• _Record extracts_
= Beginning of Section =
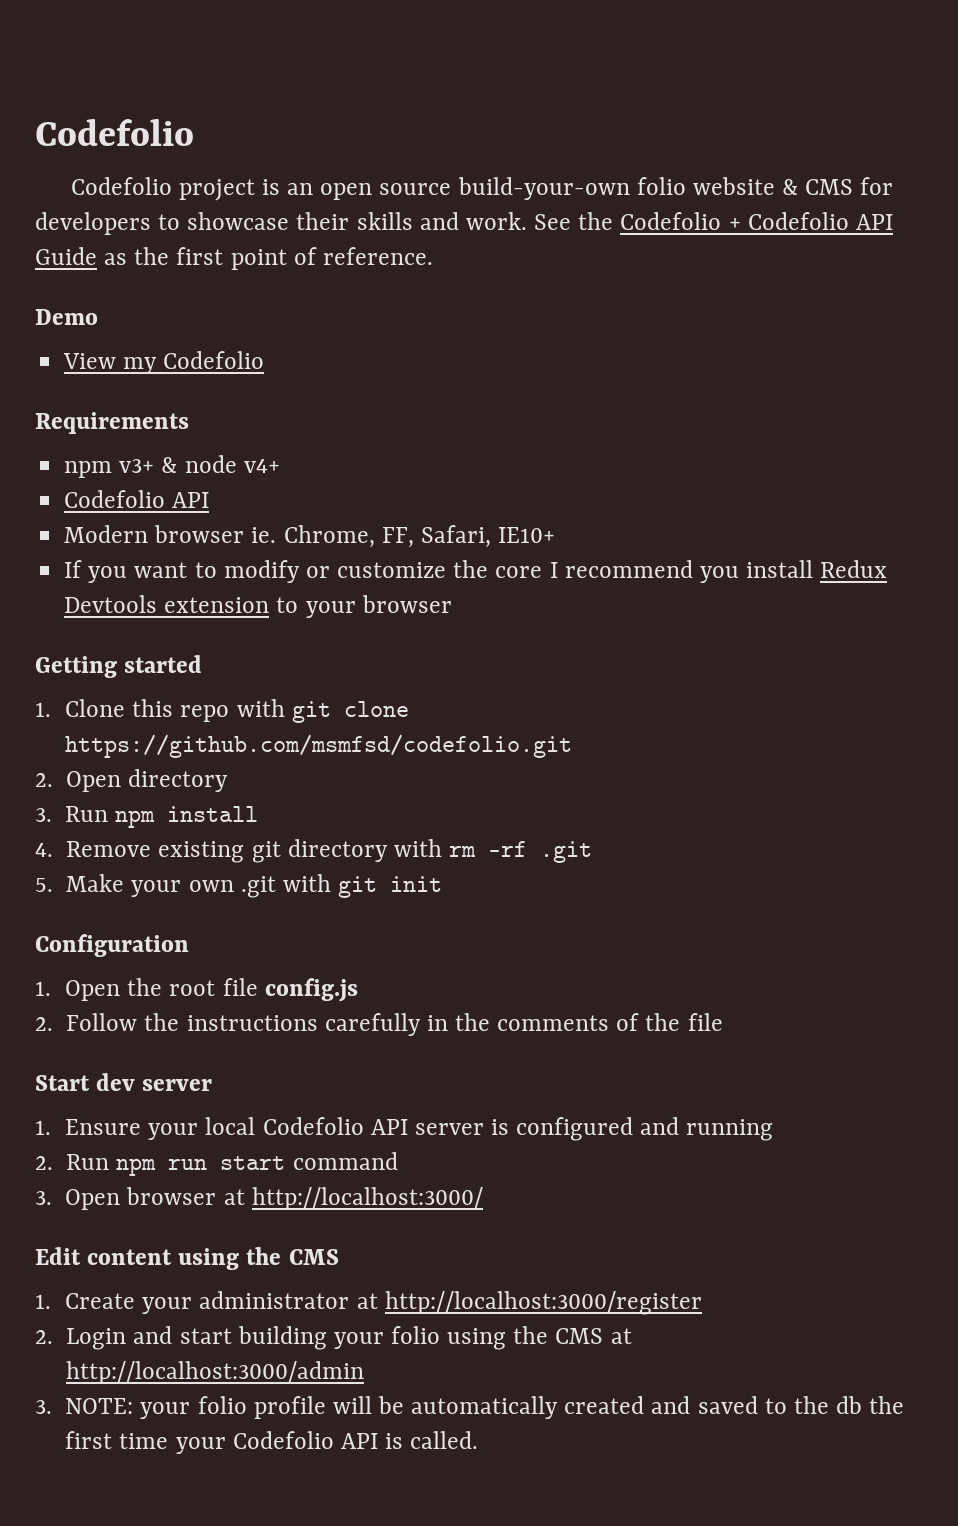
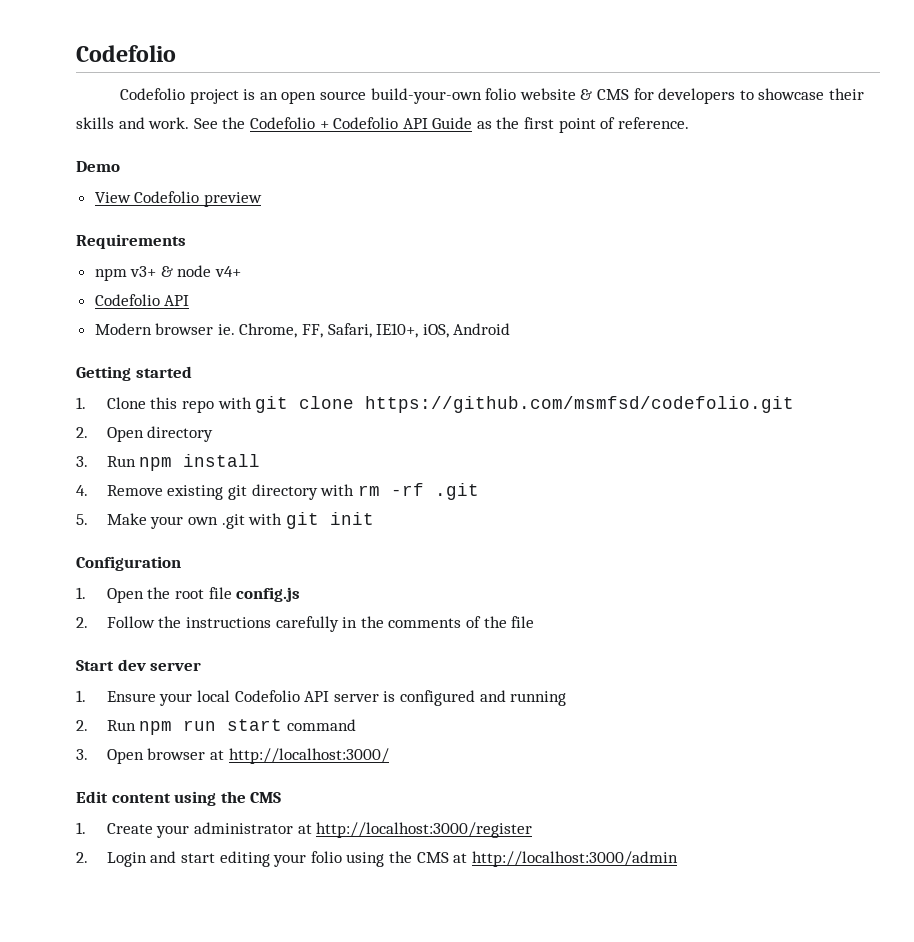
- View my Codefolio
+ View Codefolio preview
- Modern browser ie. Chrome, FF, Safari, IE10+
- If you want to modify or customize the core I recommend you install Redux Devtools extension to your browser
+ Modern browser ie. Chrome, FF, Safari, IE10+, iOS, Android
- 2. Login and start building your folio using the CMS at http://localhost:3000/admin
+ 2. Login and start editing your folio using the CMS at http://localhost:3000/admin
- 3. NOTE: your folio profile will be automatically created and saved to the db the first time your Codefolio API is called.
= End of Section =
How many lines of the listing above carry the string "admin"? Report that number with no other text.

2